Reading Time: 3 minutes

7 November 2022

Compliance professionals can be a cautious bunch. Sometimes, this leads to specified content making documents long and unwieldy and therefore, unlikely to be read by the intended recipient.

Take suitability reports. For the last five years or so the FCA has been pushing advisers to shorten and simplify their content. With the advent of Consumer Duty, this has become even more important, as the new legislation puts even greater emphasis on customer understanding and supporting outcomes.

So, if you haven’t done so already, add reviewing your suitability report template to your Consumer Duty implementation plan and let’s start producing documents customers actually want to read.

What does good look like?

Whilst the FCA prescribes what must be included in a suitability report, it is also highlighting the amount of superfluous content advisers tend to include. For example, information about the client garnered from your fact find. Let’s face it, most people know how old they are and how many kids they have…

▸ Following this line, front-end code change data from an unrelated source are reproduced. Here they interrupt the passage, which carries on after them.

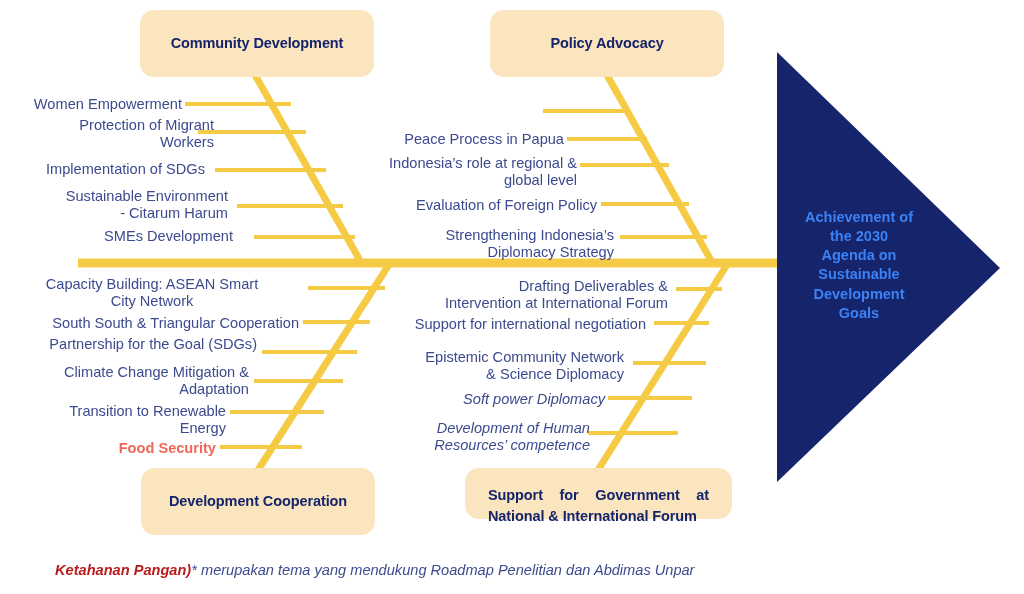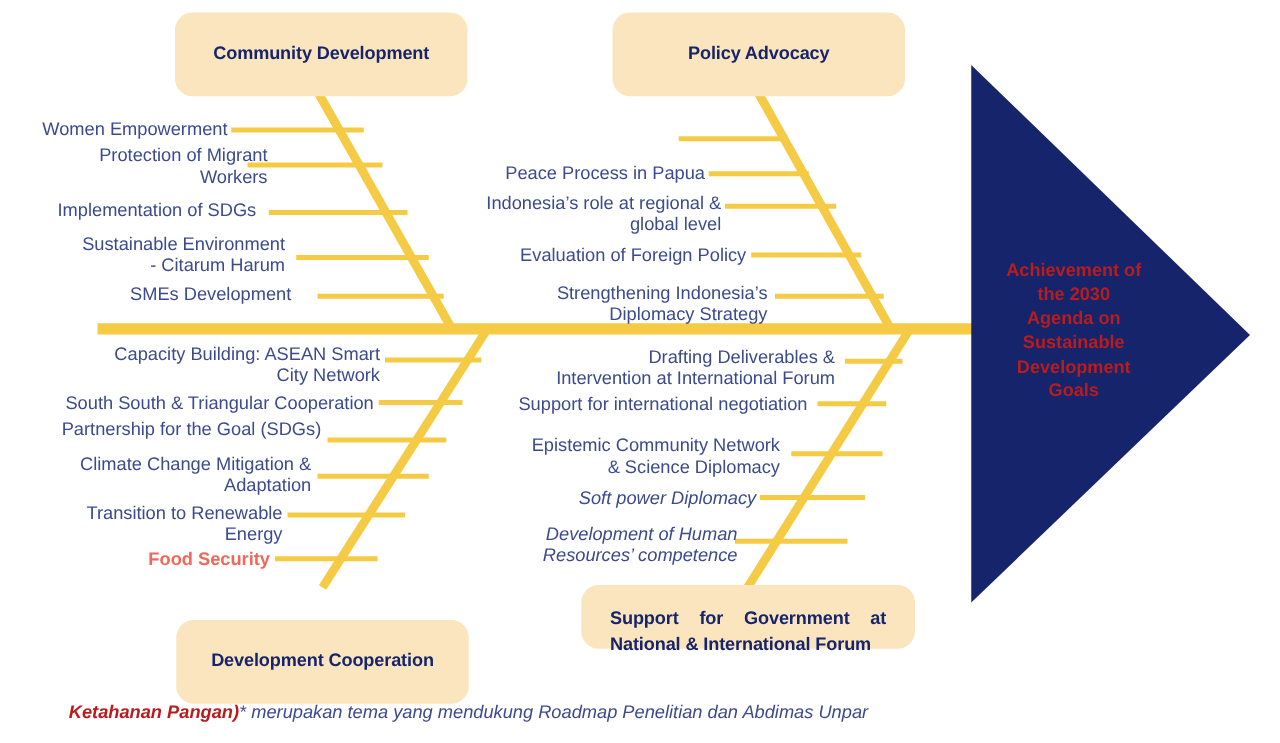--- a/index.html
+++ b/index.html
@@ -46,21 +46,21 @@
     font-size: 14.6px;
     line-height: 1.18;
     white-space: pre-line;
   }
   .cause.r { text-align: right; }
   .cause.italic { font-style: italic; }
   .cause.red { color: #F2675C; font-weight: bold; }
 
   .goal {
     position: absolute;
-    color: #b91c1c;
+    color: #3b82f6;
     font-weight: bold;
     font-size: 14.5px;
     line-height: 1.32;
     text-align: center;
     white-space: pre-line;
   }
   .footer {
     position: absolute;
     left: 55px;
     top: 562px;
@@ -116,21 +116,21 @@
   </svg>
 
   <div class="cat-box center" style="left:140px; top:10px; width:234px; height:67px;">
     <span class="boxlabel">Community Development</span>
   </div>
 
   <div class="cat-box center" style="left:490px; top:10px; width:234px; height:67px;">
     <span class="boxlabel">Policy Advocacy</span>
   </div>
 
-  <div class="cat-box center" style="left:141px; top:468px; width:234px; height:67px;margin-top:28px;">
+  <div class="cat-box center" style="left:141px; top:468px; width:234px; height:67px;">
     <span class="boxlabel">Development Cooperation</span>
   </div>
 
   <div class="cat-box justify" style="left:465px; top:468px; width:267px; height:51px; padding:0 23px;">
     <span class="boxlabel">Support for Government at National &amp; International Forum</span>
   </div>
 
   <div class="cause r" style="left:0px; top:96px; width:182px;">Women Empowerment</div>
   <div class="cause r" style="left:0px; top:117px; width:195px;padding-left:19px;">Protection of Migrant
 Workers</div>
@@ -139,21 +139,21 @@
 - Citarum Harum</div>
   <div class="cause r" style="left:0px; top:228px; width:233px;">SMEs Development</div>
 
   <div class="cause r" style="left:330px; top:131px; width:234px;">Peace Process in Papua</div>
   <div class="cause r" style="left:330px; top:155px; width:247px;">Indonesia’s role at regional &amp;
 global level</div>
   <div class="cause r" style="left:330px; top:197px; width:267px;">Evaluation of Foreign Policy</div>
   <div class="cause r" style="left:330px; top:227px; width:284px;">Strengthening Indonesia’s
 Diplomacy Strategy</div>
 
-  <div class="cause r" style="left:0px; top:276px; width:304px;">Capacity Building: ASEAN Smart
+  <div class="cause r" style="left:0px; top:276px; width:304px;text-align:center;">Capacity Building: ASEAN Smart
 City Network</div>
   <div class="cause r" style="left:0px; top:315px; width:299px;">South South &amp; Triangular Cooperation</div>
   <div class="cause r" style="left:0px; top:336px; width:257px;">Partnership for the Goal (SDGs)</div>
   <div class="cause r" style="left:0px; top:364px; width:249px;">Climate Change Mitigation &amp;
 Adaptation</div>
   <div class="cause r" style="left:0px; top:403px; width:226px;">Transition to Renewable
 Energy</div>
   <div class="cause r red" style="left:0px; top:440px; width:216px;">Food Security</div>
 
   <div class="cause r" style="left:350px; top:278px; width:318px;">Drafting Deliverables &amp;

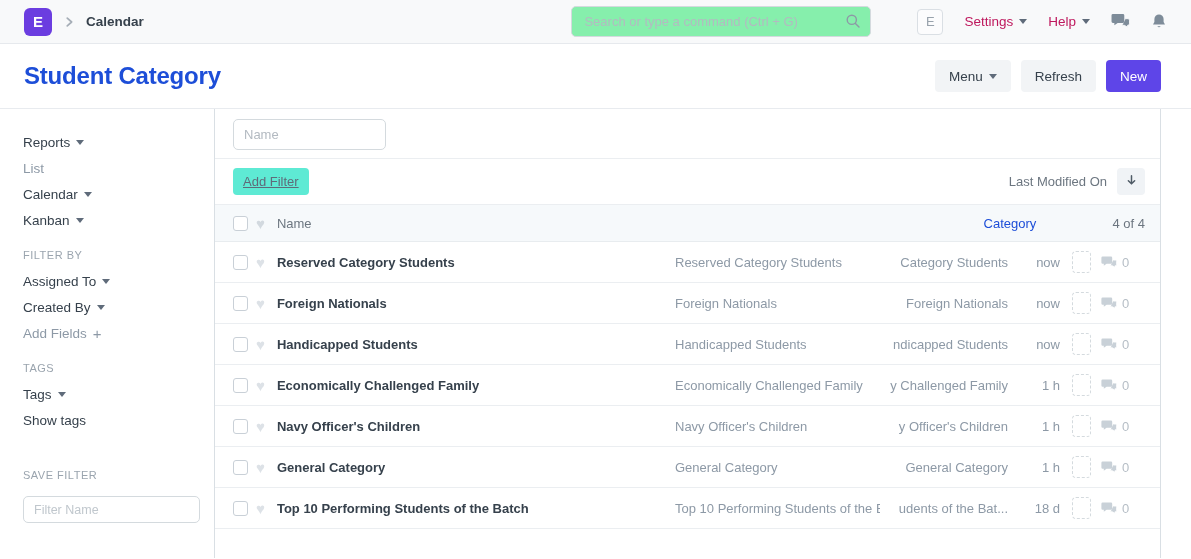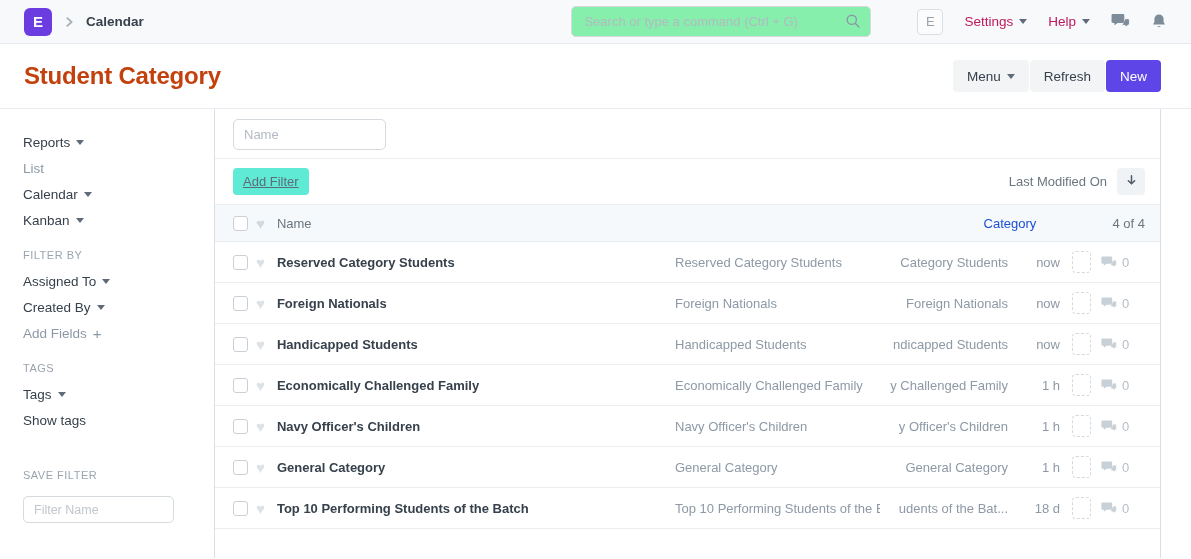--- a/index.html
+++ b/index.html
@@ -26,37 +26,37 @@
     background:#fcfcfd; color:#98a2ac; font-size:13px; display:flex; align-items:center;
     justify-content:center; cursor:pointer; }
   .nav-link { font-size:13.5px; color:#be185d; display:flex; align-items:center; cursor:pointer; }
   .caret { width:0; height:0; border-left:4px solid transparent; border-right:4px solid transparent;
     border-top:5px solid #5f6b7a; display:inline-block; margin-left:6px; }
   .icon-btn { cursor:pointer; display:flex; align-items:center; }
 
   
   .page-head { height:65px; background:#fff; border-bottom:1px solid #e8ebef;
     display:flex; align-items:center; padding:0 30px 0 24px; }
-  .page-title { font-size:24px; font-weight:600; color:#c2410c; letter-spacing:-0.2px; }
-  .head-actions { margin-left:auto; display:flex; gap:1px; }
+  .page-title { font-size:24px; font-weight:600; color:#1d4ed8; letter-spacing:-0.2px; }
+  .head-actions { margin-left:auto; display:flex; gap:10px; }
   .btn { height:32px; border:none; border-radius:4px; font-size:13.5px; padding:0 14px;
     cursor:pointer; font-family:"Liberation Sans", sans-serif; display:flex; align-items:center; }
   .btn-default { background:#f2f4f6; color:#36414c; }
   .btn-primary { background:#5e45e8; color:#fff; }
 
   
   .layout { display:flex; height:449px; }
   .sidebar { width:215px; flex:none; border-right:1px solid #d9dfe4; padding:26px 12px 0 23px; }
   .side-item { font-size:13.5px; margin-bottom:12px; height:14px; display:flex;
     align-items:center; color:#36414c; cursor:pointer; }
   .side-item.muted { color:#8d99a6; }
   .side-heading { font-size:11px; color:#9aa4ae; letter-spacing:.5px; margin:22px 0 13px;
     font-weight:400; }
   .plus { font-size:15px; margin-left:6px; color:#8d99a6; }
-  .side-input { width:151px; height:27px; border:1px solid #d4dade; border-radius:5px;
+  .side-input { width:177px; height:27px; border:1px solid #d4dade; border-radius:5px;
     font-size:12.5px; padding:0 10px; margin-top:2px; outline:none; color:#36414c;
     font-family:"Liberation Sans", sans-serif; }
   .side-input::placeholder { color:#c0c7cd; }
   .gap8 { height:8px; }
 
   
   .main { flex:1; margin-right:30px; border-right:1px solid #d9dfe4; display:flex; flex-direction:column; }
   .filter-top { height:50px; border-bottom:1px solid #ebeef1; padding:10px 0 0 18px; }
   .name-input { width:153px; height:31px; border:1px solid #d4dade; border-radius:5px;
     font-size:13px; padding:0 10px; outline:none; color:#36414c;

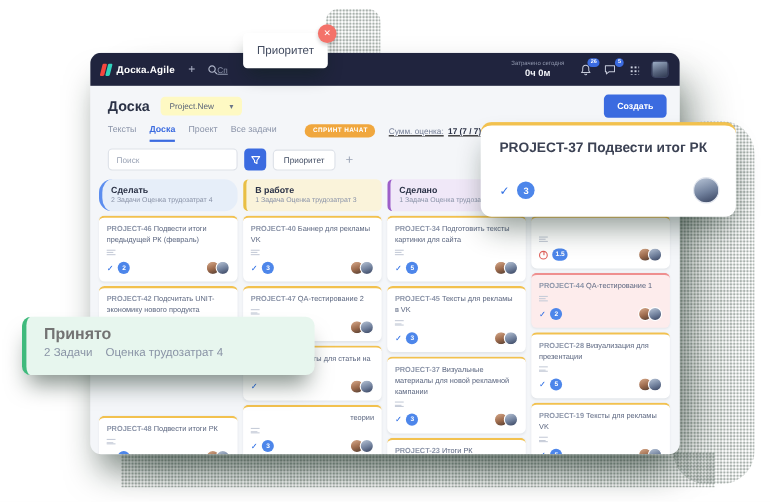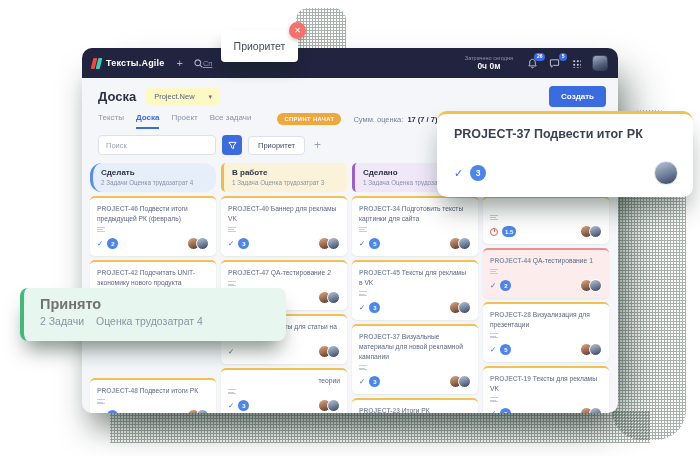--- a/index.html
+++ b/index.html
@@ -41,21 +41,21 @@
   .board-title { font-size:13px; font-weight:700; color:#2b3246; margin-right:10px; }
   .project-select { display:flex; align-items:center; gap:14px; background:#fef9c3; border-radius:4px; padding:4px 8px; font-size:7.5px; color:#5a6478; cursor:pointer; }
   .project-select .chev { font-size:7px; color:#6a7488; }
   .create-btn { margin-left:auto; background:#3b6be0; color:#fff; font-size:8px; font-weight:600; border:none; border-radius:4px; padding:6px 12px; cursor:pointer; }
 
   
   #tabs-row { display:flex; align-items:center; padding:2px 12px 0 16px; gap:12px; }
   .tab { font-size:8px; color:#8b94a9; padding-bottom:5px; cursor:pointer; border-bottom:2px solid transparent; }
   .tab.active { color:#3b6be0; font-weight:700; border-bottom-color:#3b6be0; }
   .sprint-pill { margin-left:14px; background:#f0a73e; color:#fff; font-size:5.8px; font-weight:700; letter-spacing:.4px; padding:3px 7px; border-radius:8px; margin-bottom:4px; }
-  .sum-wrap { display:flex; align-items:center; gap:4px; margin-bottom:4px; }
+  .sum-wrap { display:flex; align-items:center; gap:4px; margin-bottom:4px;text-decoration:underline; }
   .sum-label { font-size:7.5px; color:#78829a; }
   .sum-value { font-size:7.5px; color:#2b3246; font-weight:600; }
   .info-ic { width:9px; height:9px; border:1px solid #b9c0d0; border-radius:50%; color:#9aa3b5; font-size:5.5px; display:flex; align-items:center; justify-content:center; }
 
   
   #filter-row { display:flex; align-items:center; gap:6px; padding:6px 12px 6px 16px; }
   .search-input { width:118px; height:20px; background:#fff; border:1px solid #dde1e8; border-radius:4px; font-size:7.5px; padding:0 7px; color:#3f4a61; font-family:inherit; }
   .search-input::placeholder { color:#9aa3b5; }
   .filter-btn { width:20px; height:20px; background:#3b6be0; border:none; border-radius:4px; display:flex; align-items:center; justify-content:center; cursor:pointer; }
   .chip { background:#fff; border:1px solid #dde1e8; border-radius:4px; font-size:7.5px; color:#3f4a61; padding:4px 9px; cursor:pointer; }
@@ -87,21 +87,21 @@
   .av { width:13px; height:13px; border-radius:50%; border:1.5px solid #fff; }
   .av + .av { margin-left:-4px; }
   .av.a1 { background:linear-gradient(160deg,#d9ab8c 0%, #9c6a4c 55%, #4d3a30 100%); }
   .av.a2 { background:linear-gradient(160deg,#b9c6d8 0%, #70809c 55%, #35405c 100%); }
 
   
   #tooltip { position:absolute; left:221px; top:30px; width:77px; height:32px; background:#fff; border-radius:4px; box-shadow:0 10px 16px -4px rgba(12,34,22,.45); display:flex; align-items:center; justify-content:center; }
   #tooltip .tip-text { font-size:10.5px; color:#434c60; }
   #tooltip .close-badge { position:absolute; top:-8px; right:-8px; width:17px; height:17px; border-radius:50%; background:#f4726a; color:#fff; font-size:8px; display:flex; align-items:center; justify-content:center; box-shadow:0 2px 4px rgba(0,0,0,.2); cursor:pointer; }
 
-  #card-popover { position:absolute; left:437px; top:111px; width:256px; height:86px; background:#fff; border-radius:10px; border-top:3px solid #f2c14e; box-shadow:0 16px 26px -6px rgba(12,34,22,.45); padding:13px 17px 12px; }
+  #card-popover { position:absolute; left:437px; top:111px; width:232px; height:86px; background:#fff; border-radius:10px; border-top:3px solid #f2c14e; box-shadow:0 16px 26px -6px rgba(12,34,22,.45); padding:13px 17px 12px; }
   #card-popover .pop-title { font-size:12.5px; font-weight:600; color:#3c4254; }
   #card-popover .pop-title .card-id { color:#3c4254; font-weight:600; }
   #card-popover .pop-footer { position:absolute; left:17px; right:15px; bottom:12px; display:flex; align-items:center; gap:7px; }
   #card-popover .check { font-size:11px; }
   #card-popover .badge { min-width:16px; height:16px; border-radius:8px; font-size:8.5px; }
   #card-popover .big-avatar { margin-left:auto; width:24px; height:24px; border-radius:50%; background:linear-gradient(160deg,#b9c6d8 0%, #70809c 55%, #35405c 100%); border:1px solid #e2e6ee; }
 
   #status-popover { position:absolute; left:20px; top:288px; width:266px; height:53px; background:#e7f6ee; border-left:4px solid #3fba7c; border-radius:8px; box-shadow:0 14px 20px -6px rgba(12,34,22,.5); padding:8px 16px; }
   #status-popover .st-title { font-size:14.5px; font-weight:700; color:#737373; }
   #status-popover .st-sub { font-size:10.5px; color:#8a94a6; margin-top:3px; display:flex; gap:12px; }
@@ -115,21 +115,21 @@
   <div class="speckle" id="speckle-bottom"></div>
   <div class="speckle" id="speckle-top"></div>
 
   <div id="window">
 
     <div id="navbar">
       <span class="logo-mark">
           <i class="red"></i>
           <i class="teal"></i>
         </span>
-      <span class="brand">Тексты.Agile</span>
+      <span class="brand">Доска.Agile</span>
       <span class="nav-plus">+</span>
       <span class="nav-search">
         <svg width="9" height="9" viewBox="0 0 10 10">
             <circle cx="4.2" cy="4.2" r="3.2" fill="none" stroke="#aeb4c8" stroke-width="1.2"></circle>
             <line x1="6.6" y1="6.6" x2="9.2" y2="9.2" stroke="#aeb4c8" stroke-width="1.2"></line>
           </svg>
       </span>
       <span class="nav-frag">Сп</span>
       <div class="nav-right">
         <div class="time-block">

When you’re writing a report, put yourself in the client’s shoes. Is it readable? Keep the information short and snappy, avoid repetition and add the additional blurb, such as provider detail and investment solutions, etc. in appendices.

The FCA is big on executive summaries. This is your opportunity to highlight the key points in the report – explain how and why your recommendations meet your client’s needs clearly and simply, drop the jargon and beware of the dreaded acronyms!

Think about the format of your report and how you can make it more accessible. Keep important information at the front and use headlines, colour, tables, graphs and bullet points to break up the text and highlight key risks and changes associated with your recommendations. No one wants to read long, rambling paragraphs, particularly if they replicate earlier work, such as the research process.

Personalise your report and include things the client said at your meeting to add relevance. Whilst a template gives you a starting point, it doesn’t have to be set in stone. We find religiously including standard paragraphs and general statements can lead to irrelevancy and repetition that will inevitably add length.

Be aware of what doesn’t need to be included. For example, information on status and scope of service would be better placed in your letter of engagement. There’s no need to dwell on the things you haven’t recommended (with the exception of stakeholder/workplace pensions) and it is also quite legitimate to refer the reader to information provided in previous/other documents, or held on your website.

As MiFID II made it a requirement to record all advice leading to transactions (either voice recordings or meeting notes), this can help evidence suitability, so shorter reports are possible, as they aren’t your only source of proof.

What should you include?

When reviewing your suitability report template, make sure it includes the following:

  • A clear statement of the client’s goals and their priorities
  • A short summary of their current situation, including any existing relevant investments
  • Explain the reasons for your recommendations and how they address the client’s needs and objectives, highlighting the associated risks. Refer to the information upon which your recommendations are based
  • Draw out the advantages and disadvantages of the recommended product to provide a well-balanced view and explain the implications of any ‘focused’ advice
  • If an existing plan is being cancelled and a new one put in place, evidence the comparisons on a like-for-like basis. Set out clearly why the benefits of switching are greater than the costs involved
  • Give a clear and concise explanation of costs, charges and potential penalties associated with your recommendations. This could be represented as a graph or table
  • Clearly state the implications of your recommendations for your client’s tax liabilities
  • Include a ‘further details’ section to insert specific client information. This is necessary to cover ‘other client’s characteristics.’

Key points

In a bid to practise what we preach, we have provided you with a brief summary of what you should think about when attempting to shorten your suitability reports.

Most importantly, focus on the client and the order of the information you want to impart – this will help shape the format. Personalise what you have to say, don’t repeat yourself and make use of appendices. They are your friend and the FCA’s!